Hawakati z Libanu

 🕌Z wulkanicznych Hawajów przenosimy się dzisiaj na Bliski Wschód do Libanu, gdzie tradycje gawędziarskie były niegdyś bardzo żywe i znaczące. To właśnie z „hakawati” kojarzą nam się dzisiejsi arabscy bajarze, których wizerunek przemierzył cały świat. Hakawati dosłownie oznacza tego, który opowiada – gawędziarza zarabiającego na swoje życie, snując przed publicznością bajki i baśnie, i przemierzającego arabski świat od miasta do miasta.

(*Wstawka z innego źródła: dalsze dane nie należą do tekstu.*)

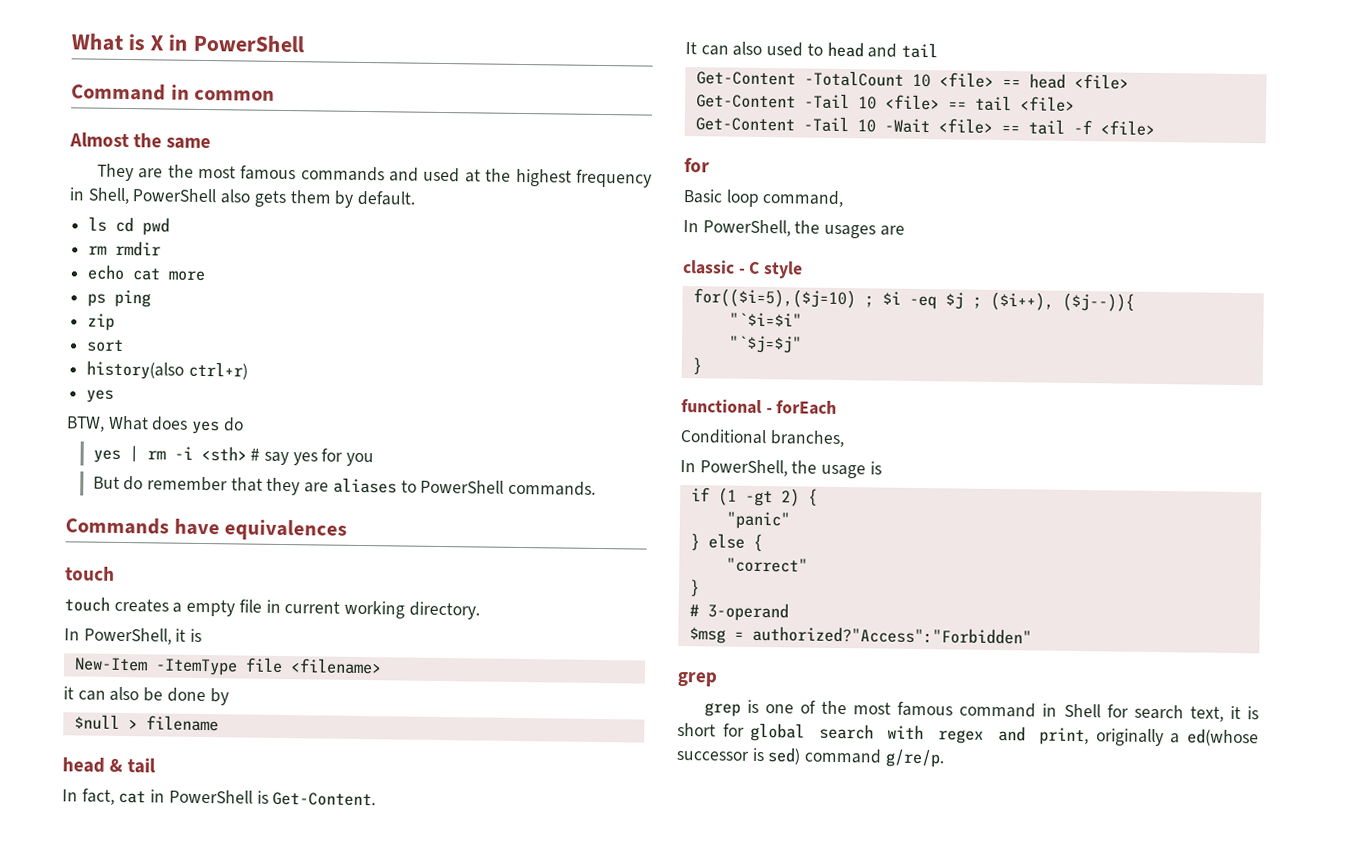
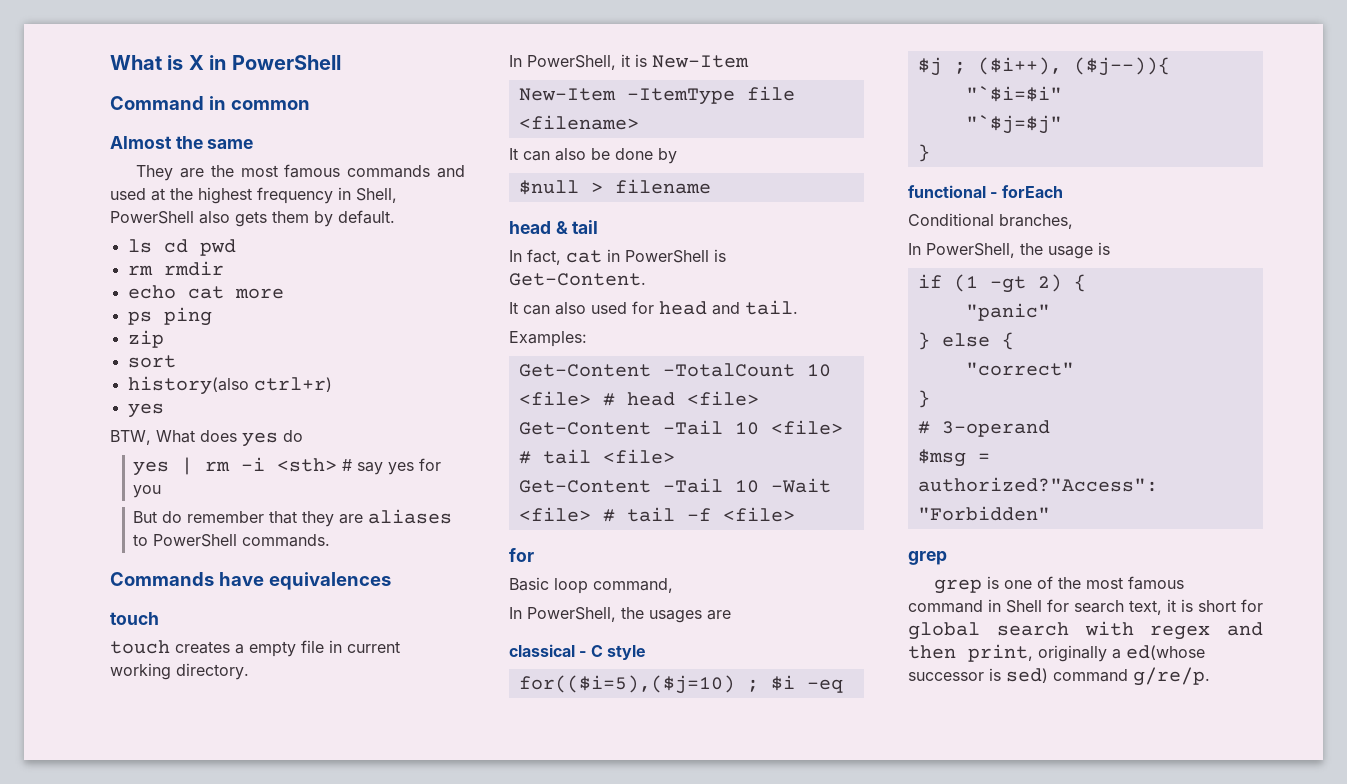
- In PowerShell, it is
+ In PowerShell, it is New-Item
- it can also be done by
+ It can also be done by
- It can also used to head and tail
+ It can also used for head and tail.
+ Examples:
- Get-Content -TotalCount 10 <file> == head <file>
+ Get-Content -TotalCount 10 <file> # head <file>
- Get-Content -Tail 10 <file> == tail <file>
+ Get-Content -Tail 10 <file> # tail <file>
- Get-Content -Tail 10 -Wait <file> == tail -f <file>
+ Get-Content -Tail 10 -Wait <file> # tail -f <file>
- classic - C style
+ classical - C style
- grep is one of the most famous command in Shell for search text, it is short for global search with regex and print, originally a ed(whose successor is sed) command g/re/p.
+ grep is one of the most famous command in Shell for search text, it is short for global search with regex and then print, originally a ed(whose successor is sed) command g/re/p.

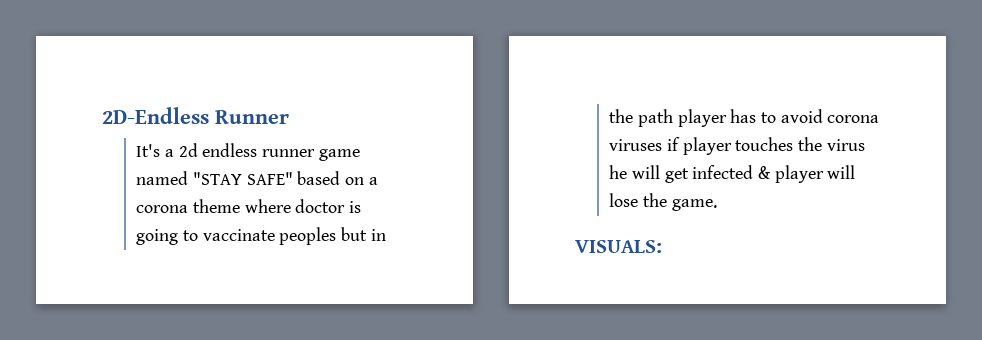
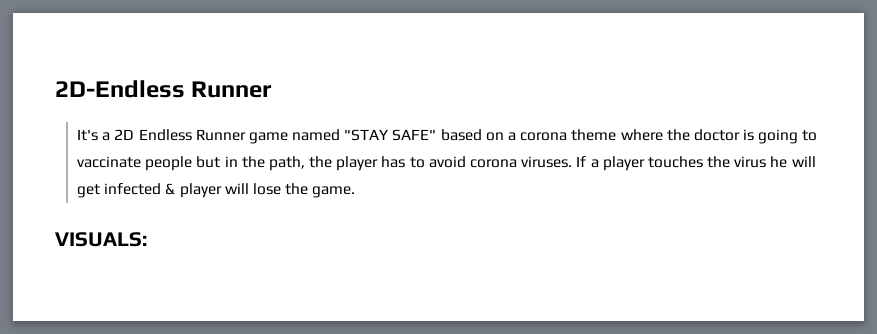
- It's a 2d endless runner game named "STAY SAFE" based on a corona theme where doctor is going to vaccinate peoples but in the path player has to avoid corona viruses if player touches the virus he will get infected & player will lose the game.
+ It's a 2D Endless Runner game named "STAY SAFE" based on a corona theme where the doctor is going to vaccinate people but in the path, the player has to avoid corona viruses. If a player touches the virus he will get infected & player will lose the game.

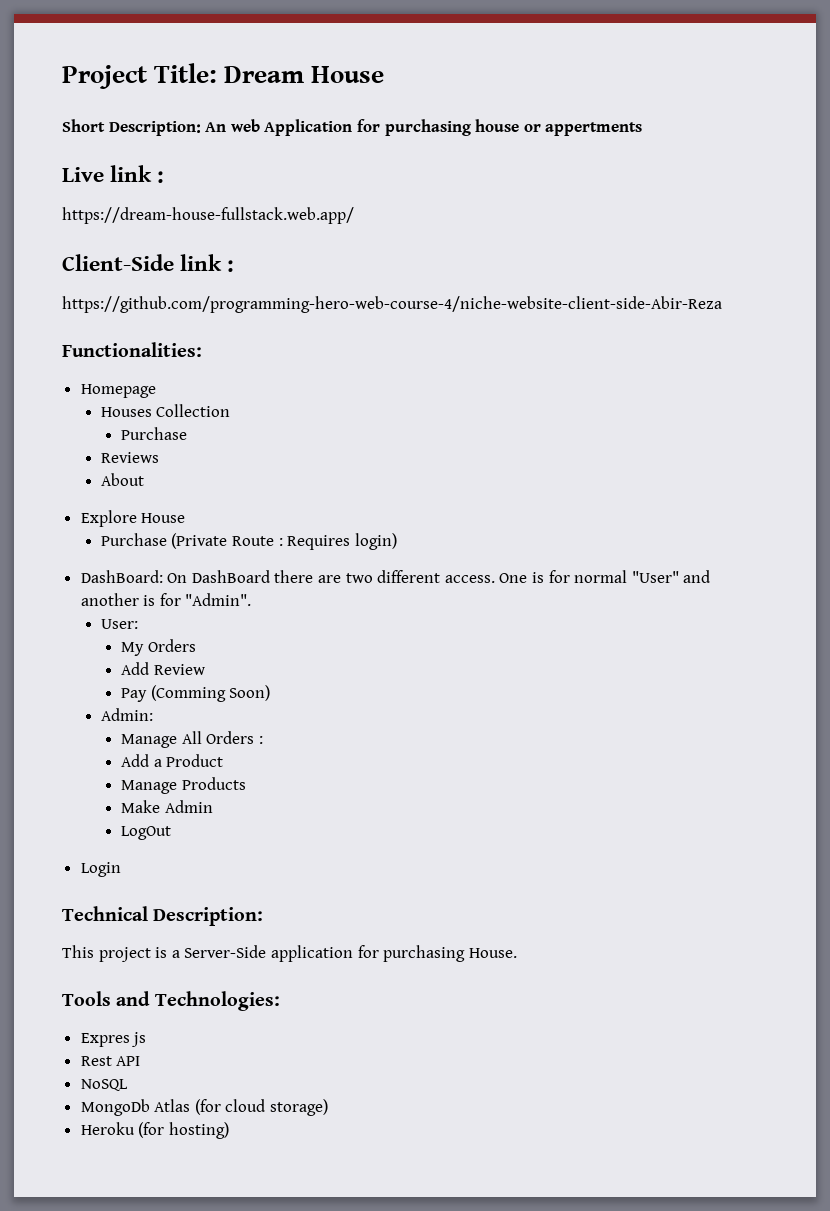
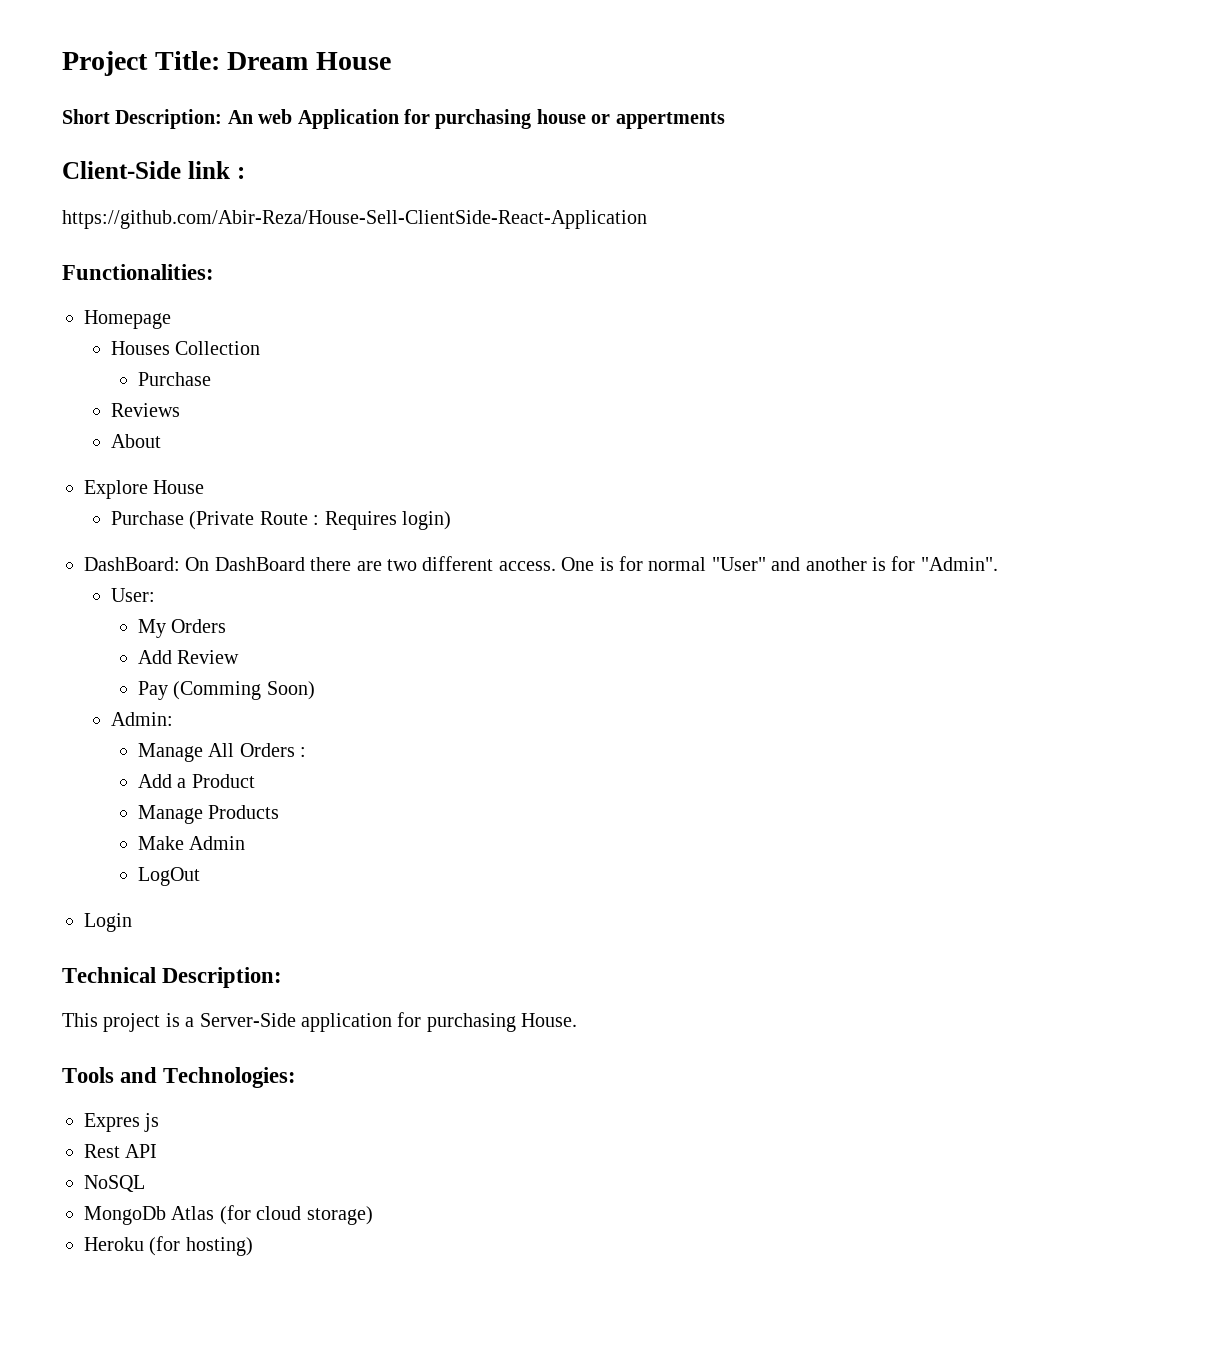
- Live link :
- https://dream-house-fullstack.web.app/
- https://github.com/programming-hero-web-course-4/niche-website-client-side-Abir-Reza
+ https://github.com/Abir-Reza/House-Sell-ClientSide-React-Application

🧞To właśnie opowieści hakawati zainspirowały autorów „Baśni z 1001 nocy”. Byli tak ważni, że uważano ich za drugich co do ważności w kraju z uwagi na ich umiejętność władania masami i przemawiania przed nimi. Potrafili nie tylko zainteresować swoimi opowieściami widownię, ale również kreować moralność swoich słuchaczy, przytaczając odpowiednie przypowieści z Koranu.

🗣Według legendy osiemnastowieczny gawędziarz Ahmad al Saidawi potrafił utrzymać zainteresowanie swojej widowni przez 372 (!) wieczory w pewnej kawiarni w syryjskim Aleppo, by ostatecznie zakończyć opowieść tylko z uwagi na błagania ówcześnie panującego gubernatora osmańskiego. Jak widać, hakawati opanował umiejętność tworzenia cliffhangerów do perfekcji.

💰Obecnie tradycja ta przekształciła się w bardziej dochodowe formy rozrywki. Oczywiście współcześni storytellerzy nadal czerpią z dawnych opowieści, ale w Libanie głównie opowiada się własne, prywatne historie, których morał ma zaskoczyć, rozśmieszyć lub wzruszyć słuchaczy. Podobnie zresztą jak robi się to w Nowym Yorku. Ale o tym w następnym poście. 

Komentarze

Popularne posty z tego bloga

Lisie tajemnice - recenzja zbioru "Kitsune. 13 opowieści o lisach"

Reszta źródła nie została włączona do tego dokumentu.